Fig. 4.

RRM3 dimerizes in solution via the conserved Trp261. (A) Cartoon representation of the RRM3 homodimer interface between RRM chains A and B. Amino acids involved in hydrophobic interactions are colored green (chain A) and cyan (chain B). The conserved W261 involved in stacking and other amino acids involved in hydrogen bonds are shown in stick representation. Hydrogen bonds are represented as dashed lines. (B) Comparison of the combined chemical shift perturbations of RRM3 and W261E, 350 vs. 20 μM (red) and 320 vs. 14 μM (black), respectively.
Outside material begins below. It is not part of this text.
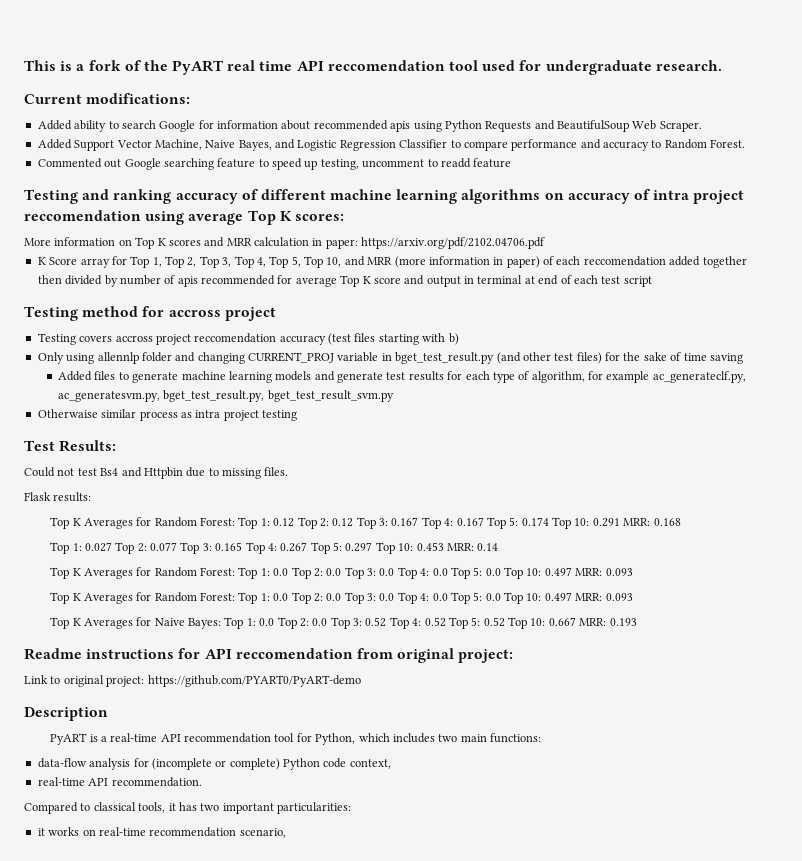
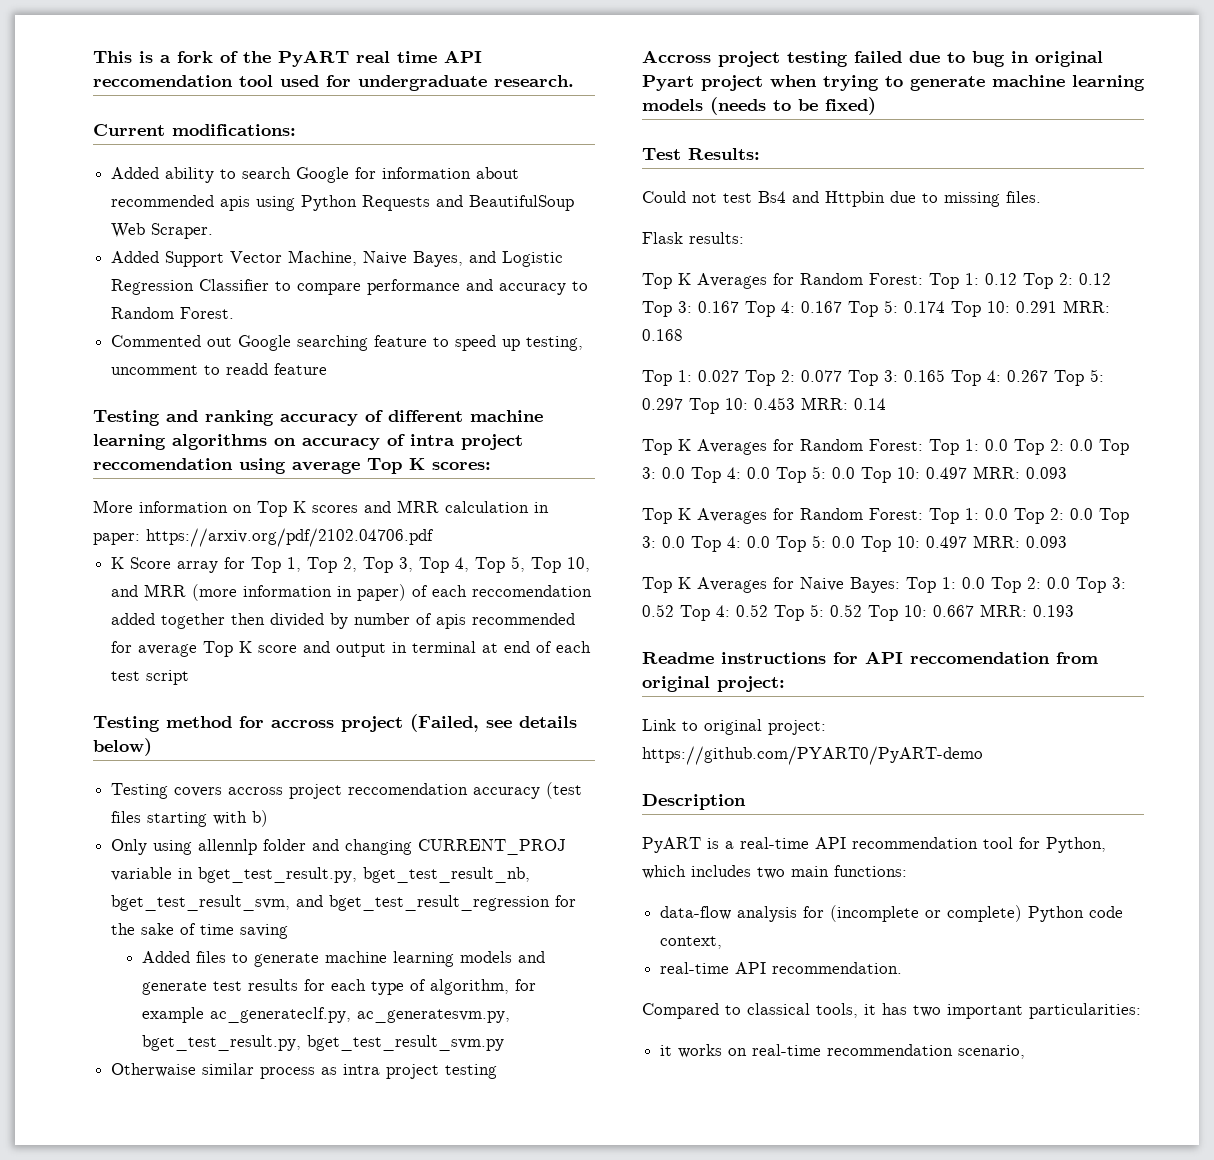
(276, 314) none -> [410,714,577,732] [93,738,152,756] (Failed, see details below)
[395,352,602,364] bget_test_result.py (and other test files) -> [198,867,531,883] [111,895,551,911] bget_test_result.py, bget_test_result_nb, bget_test_result_svm, and bget_test_result_regression
(297, 415) none -> [642,50,1103,67] [642,75,1145,91] [642,97,876,115] // Accross project testing failed due to bug in original Pyart project when trying to generate machine learning models (needs to be fixed)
Blue asterisks indicate amino acids located within dimerization helix 1 of which signals are missing in the ¹H-¹⁵N HSQC of RRM3. The W261 side chain Nε-Hε was also included in the analysis (indicated by the arrow). The green and black horizontal lines represent the SD of all chemical shift differences for RRM3 and W261E, respectively. (C) Cartoon representation of the RRM3 homodimer (Top) (chains A and B) and the crystallographic dimer (chains B and C) (Bottom). Residues missing in the ¹H-¹⁵N HSQC of the RRM3 spectrum are highlighted in blue, and residues showing ∆δ > 0.03 ppm are in red.